This was the most effortless portion of the trip. I got a little less than 100m of descent in a traverse into the valley. The map show the bypass trail loosely following a creek so I found the depression that would be the creek and followed it through the valley. This trajectory would also have me bypass the next avalanche area, Vidae Cliffs.

This was also one of the truly fun parts of the trip. I was not on the road. I was navigating for myself in the forest and a few meadows. Then I reached Grayback road. This is part of the bypass, and can be used to bypass the Dutton Cliffs earlier on if so needed. I climbed up Grayback Road and was back on the rim road quickly. However I was pretty sure I still had to get through the Vidae Cliffs area. This turned out to be true. But the Vidae Cliffs were much more of a steep wall on the side of the road that were not particularly snow loaded. They even had plenty of ditch space to empty into if they did slide. I passed through this section on the final real ascent of the trip.

It was about this time that there was actually fresher ski tracks in the snow. Near the end of the climbing my ski was starting to collect snow and not glide so well. The heat of the bright sun and the clouds starting to come in had turned the snow a little stickier. I made a final stop to was the scales on my skis. This also involved knocking ice off the edges that were icing up. I wasn't sure if the waxing was going to help, or these were just the conditions I would be in for the final descent to the visitor's center and my awaiting car. It turned out that stopping paid off. My skis glided better and I also made use of even fresher ski tracks to make the descent a little easier. There is a bit of climb back out at the end that is pretty mellow, but after a 20km plus day it is not how you really want to end.

Ending with a climb would be easy enough, but at the end of the trip I then had to dig out my car from the previous two days snow before I could get moving. Fortunately I was still pretty stoked to be done and the shoveling went quickly.

Overall I am happy I did this trip. It was interesting and it was great experience keeping myself alive for a few days in the winter. I went over 50 hours without seeing another person. At times it felt I had the park all to myself. The disappointing aspects are that it did not increase my wildlife sightings, and I made no turns. I saw exactly two Ravens and one other bird the whole time.

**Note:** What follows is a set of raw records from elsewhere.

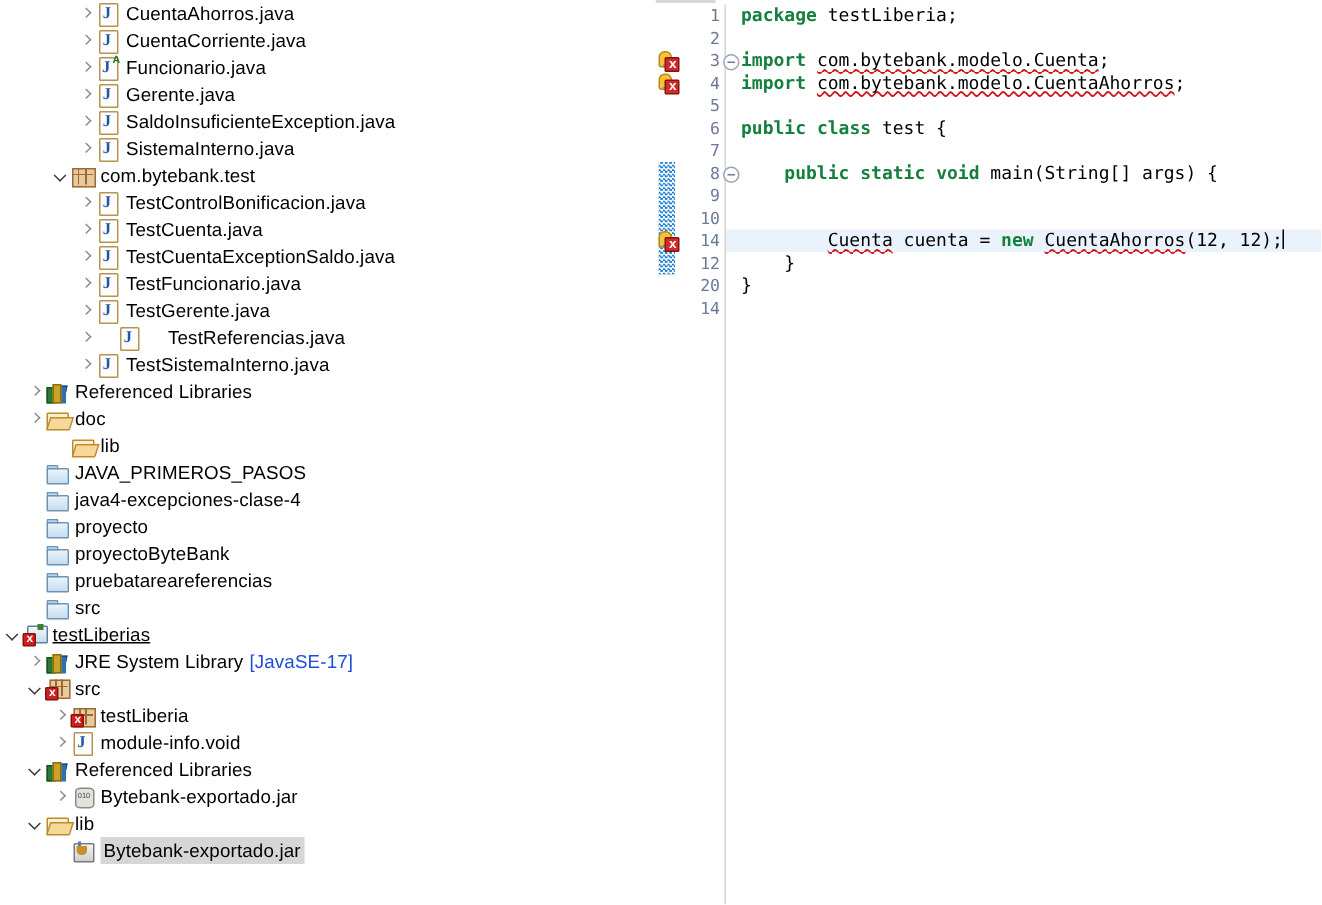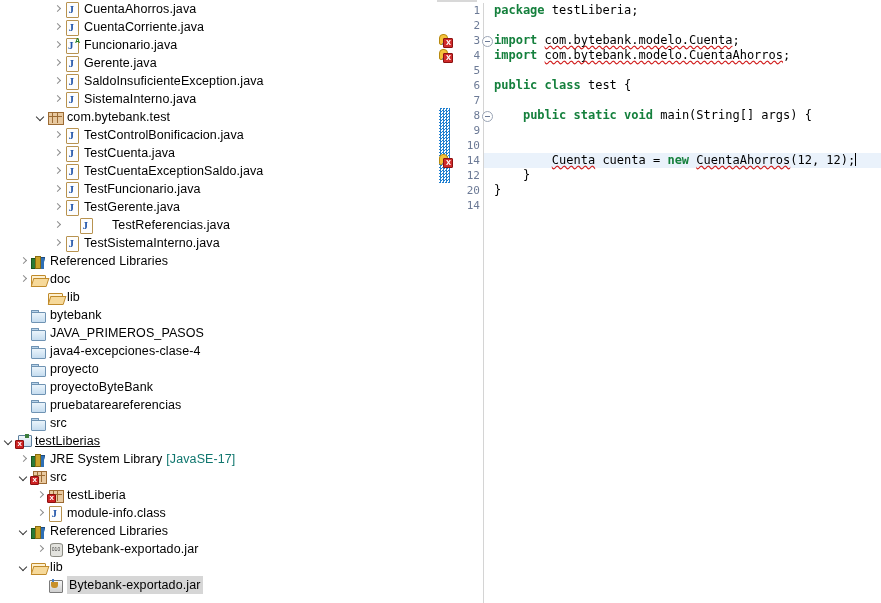--- a/index.html
+++ b/index.html
@@ -558,11 +558,6 @@
           <span class="twisty none"></span>
           <span class="ico ic-folder-open"></span>
           <span class="lbl">lib</span>
-        </div>
-        <div class="row" style="padding-left: 19px;">
-          <span class="twisty none"></span>
-          <span class="ico ic-folder"></span>
-          <span class="lbl">bytebank</span>
         </div>
         <div class="row" style="padding-left: 19px;">
           <span class="twisty none"></span>

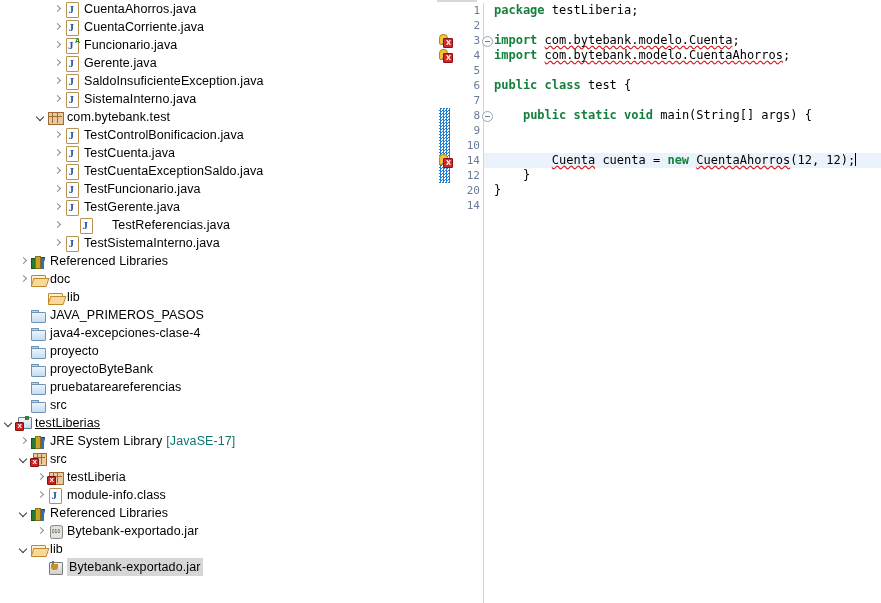--- a/index.html
+++ b/index.html
@@ -79,7 +79,7 @@
     color: #000;
     letter-spacing: 0.1px;
   }
-  .jre-suffix { color: #0f766e; margin-left: 4px; margin-top: 26px; }
+  .jre-suffix { color: #1d4ed8; margin-left: 4px; margin-top: 26px; }
 
   
   

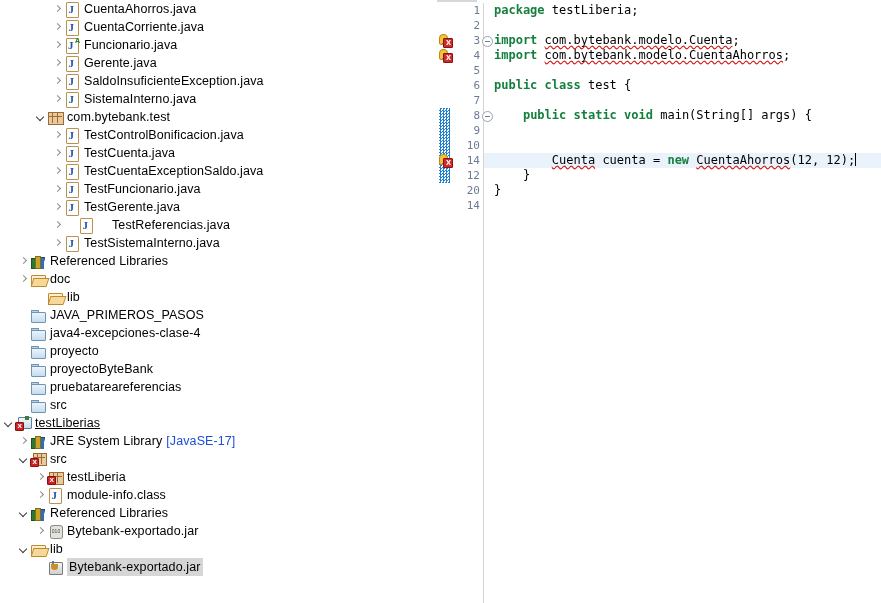--- a/index.html
+++ b/index.html
@@ -620,7 +620,7 @@
         <div class="row" style="padding-left: 36px;">
           <span class="twisty closed"></span>
           <span class="ico ic-java"></span>
-          <span class="lbl">module-info.class</span>
+          <span class="lbl">module-info.void</span>
         </div>
         <div class="row" style="padding-left: 19px;">
           <span class="twisty open"></span>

I did hear a few other birds, and perhaps a squirrel at one point. I saw no mammals at all and saw very few tracks that alerted me to their presence. There were plenty of skiable slopes. But without a partner they were too dangerous. Although I had a day or two extra to make the trip, side trips to ski glades seemed too time and energy consuming.

If I was to head to Crater Lake again in the winter I'd probably do it with someone. Then set up camp where we could have access to ski slopes. It was a mild form of torture to have all this boot top powder, and not be able to make turns in it.

Pics are here.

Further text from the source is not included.